“Może dobrze, żeby katolicy posłuchali papieża Polaka, tego, co mówił o naszych relacjach z Ukraińcami. A mówił zaskakująco dużo. Patrzmy też na zachowanie żołnierzy naszego podziemia po wojnie. To nam ułatwi stawianie bezpieczeństwa Polski na najwyższym miejscu, nawet jeśli wymaga to – ja tak to nazywam – “strategicznej cierpliwości” i poczekania do momentu, gdy nasi partnerzy ukraińscy do tego dojrzeją” – mówi Paweł Kowal w wywiadzie dla tygodnika “wSieci”.

“Musimy o zbrodniach pamiętać, trzeba je upamiętniać, trzeba walczyć o sprawiedliwość, ale nie można dać się wpedzić w spiralę nienawiści”– dodaje polityk Polski Razem.

Na pytanie, o jakiej współpracy polskiego i ukraińskiego podziemia mówi, Pawł Kowal wyjaśnił:

“O współpracy, którą symbolizuje akcja w Hrubieszowie w maju 1946. Doszło do współdziałania między AK-owcami z WiN a UPA i m.in. wspólnego zdobycia posterunku milicji”– tłumaczy. “Czy to dobry sposób na dialog mówić patnerowi, że jest pod ścianą? Przytaczam przykład współpracy w 1946 r. jako sygnał bolesnego, ale mądrego realizmu w okolicznościach nieporównanie trudniejszych niż mamy dzisiaj”– mówi w dalszej części wywiadu Paweł Kowal. Polityk postuluje również, jak rozwiązać kwestię nierozliczonego ludobójstwa na Wołyniu:

“Dopóki nie zaczniemy rozmawiać o ludobójstwie na Wołyniu w kategoriach prawnych, dopóki o skali wydarzeń w tym regionie nie zaczną pisać sami ukraińscy historycy, dopóty do niczego nie dojdziemy”– mówi w wywiadzie.
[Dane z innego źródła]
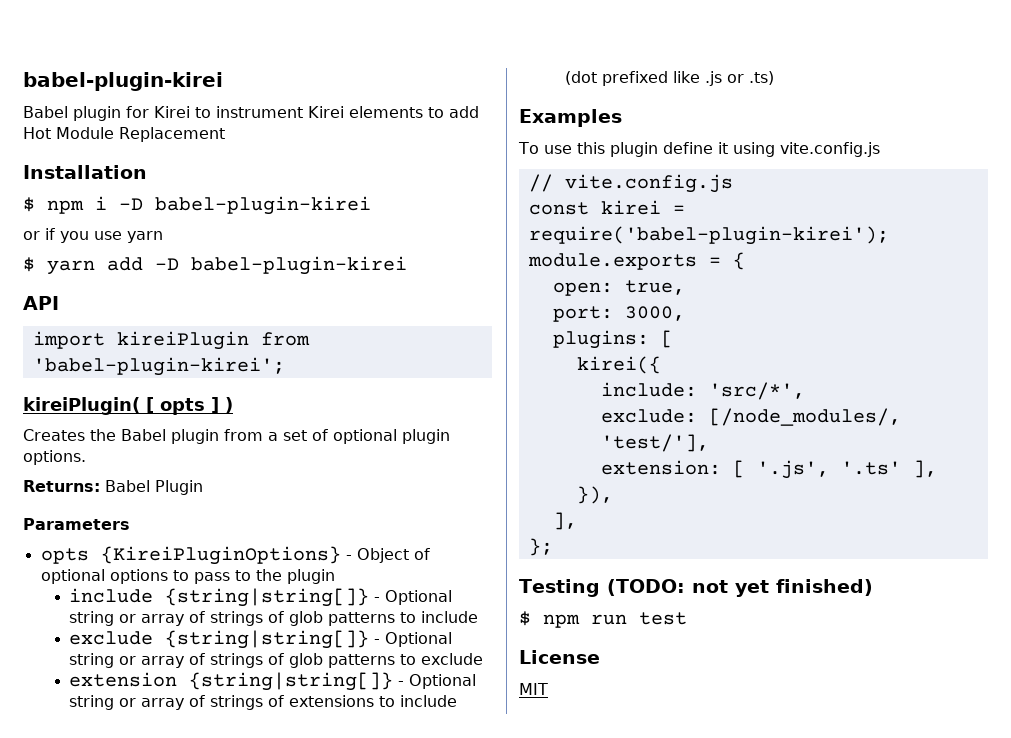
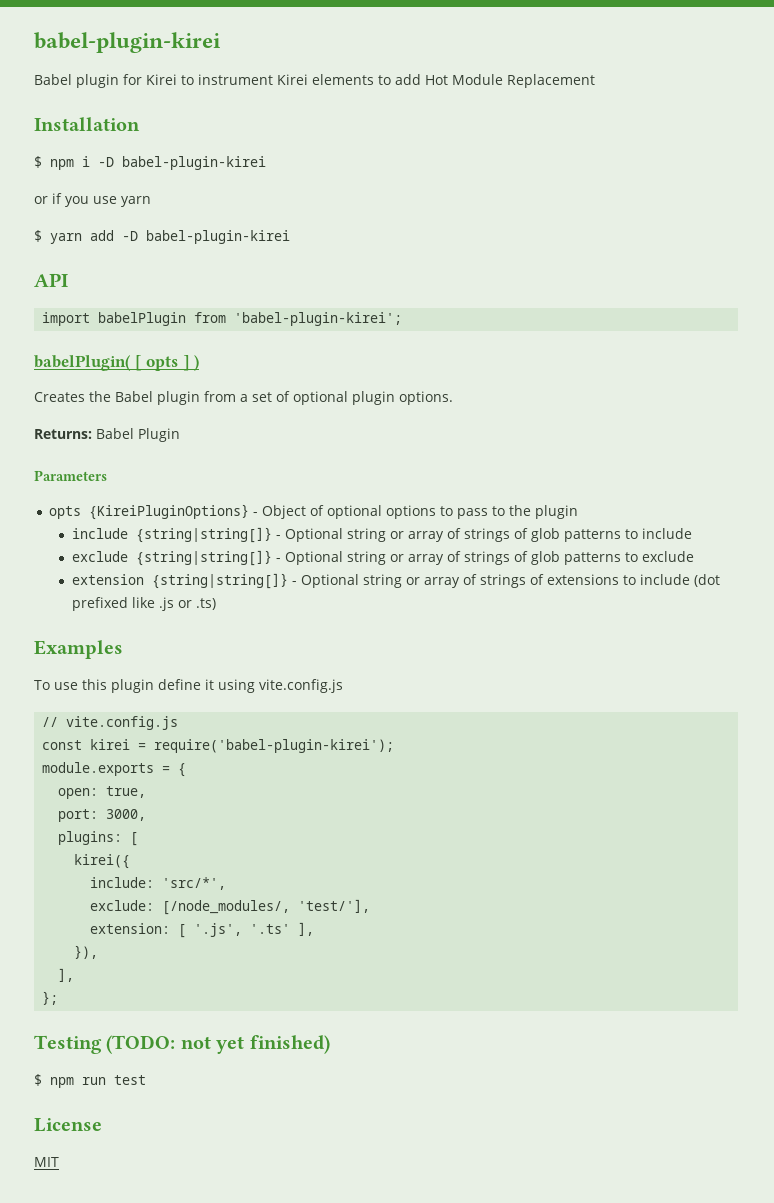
[116,331,249,350] kireiPlugin -> [98,312,187,326] babelPlugin
[23,397,140,415] kireiPlugin( -> [34,355,131,371] babelPlugin(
Jako europoseł Paweł Kowal był przeciwnikiem rezolucji z 25 lutego 2010 roku, w której Parlament Europejski wyraża głębokie ubolewanie z powodu decyzji ustępującego prezydenta Ukrainy, Wiktora Juszczenki, który nadał pośmiertnie Stepanowi Banderze, przywódcy współpracującej z nazistowskimi Niemcami Organizacji Ukraińskich Nacjonalistów (OUN), tytuł “Bohatera Ukrainy”.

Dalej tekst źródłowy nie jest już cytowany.